### Difference listings:

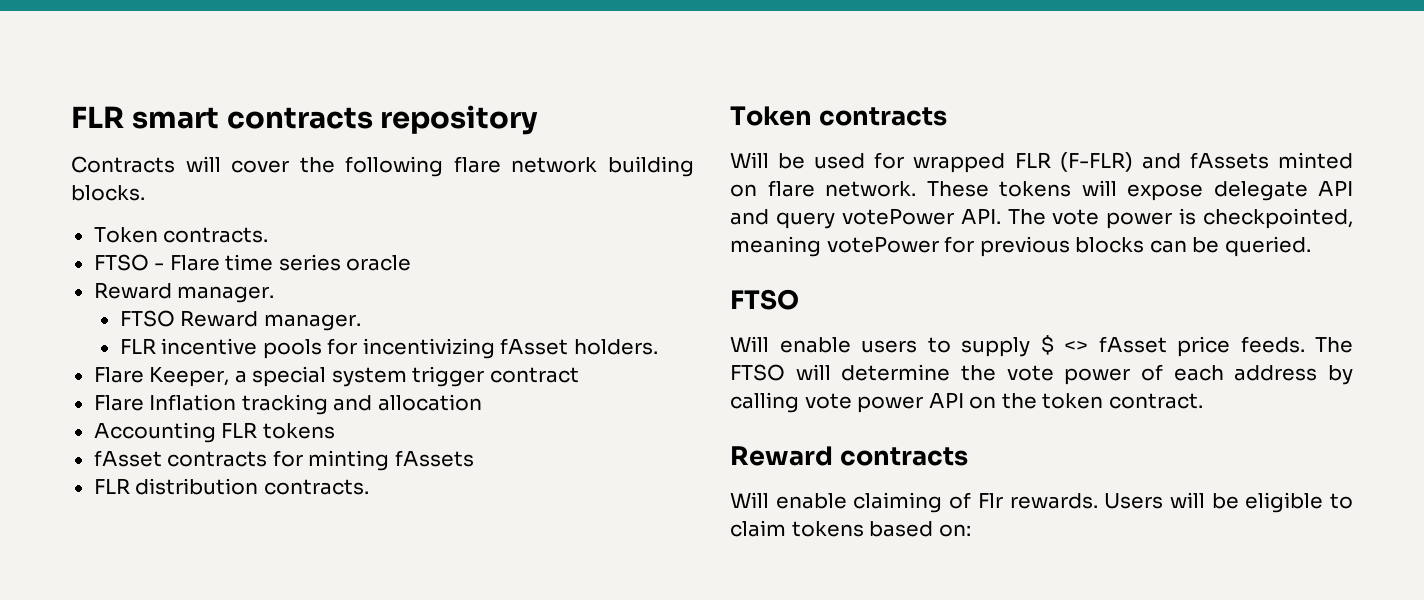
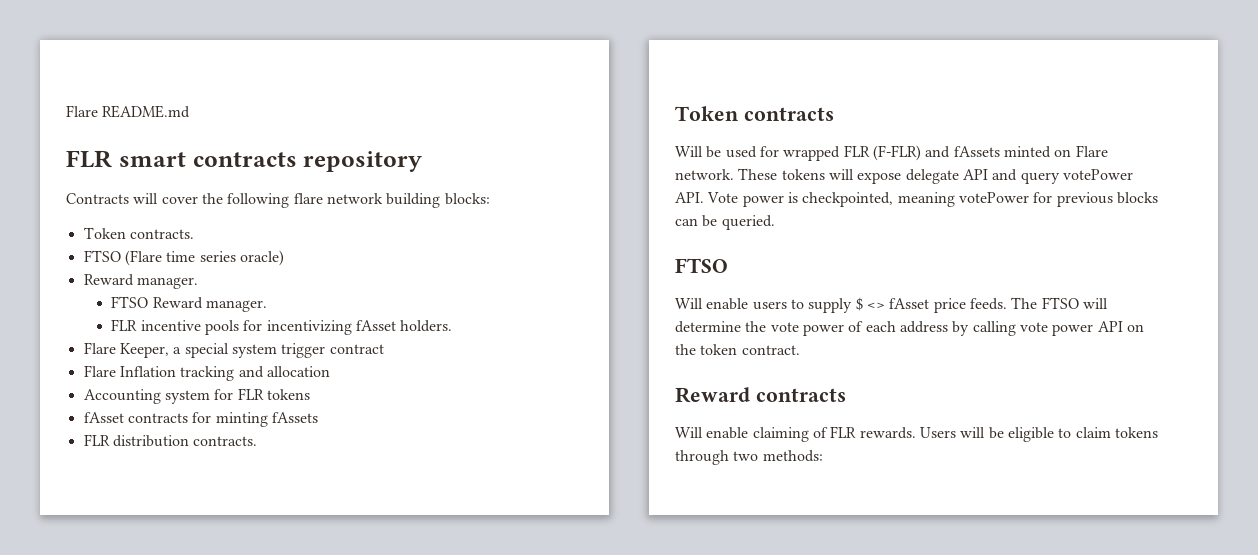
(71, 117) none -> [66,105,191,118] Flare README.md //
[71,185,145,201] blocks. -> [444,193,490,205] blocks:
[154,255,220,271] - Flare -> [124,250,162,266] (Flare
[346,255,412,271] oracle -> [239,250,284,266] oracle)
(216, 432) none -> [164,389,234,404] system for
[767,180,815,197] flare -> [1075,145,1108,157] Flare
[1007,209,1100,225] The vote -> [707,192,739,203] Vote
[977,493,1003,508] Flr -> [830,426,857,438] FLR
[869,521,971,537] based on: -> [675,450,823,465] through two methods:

### Directions:
Pull out every line of the records above that contains the word "Flare".

### Solution:
(71, 117) none -> [66,105,191,118] Flare README.md //
[154,255,220,271] - Flare -> [124,250,162,266] (Flare
[767,180,815,197] flare -> [1075,145,1108,157] Flare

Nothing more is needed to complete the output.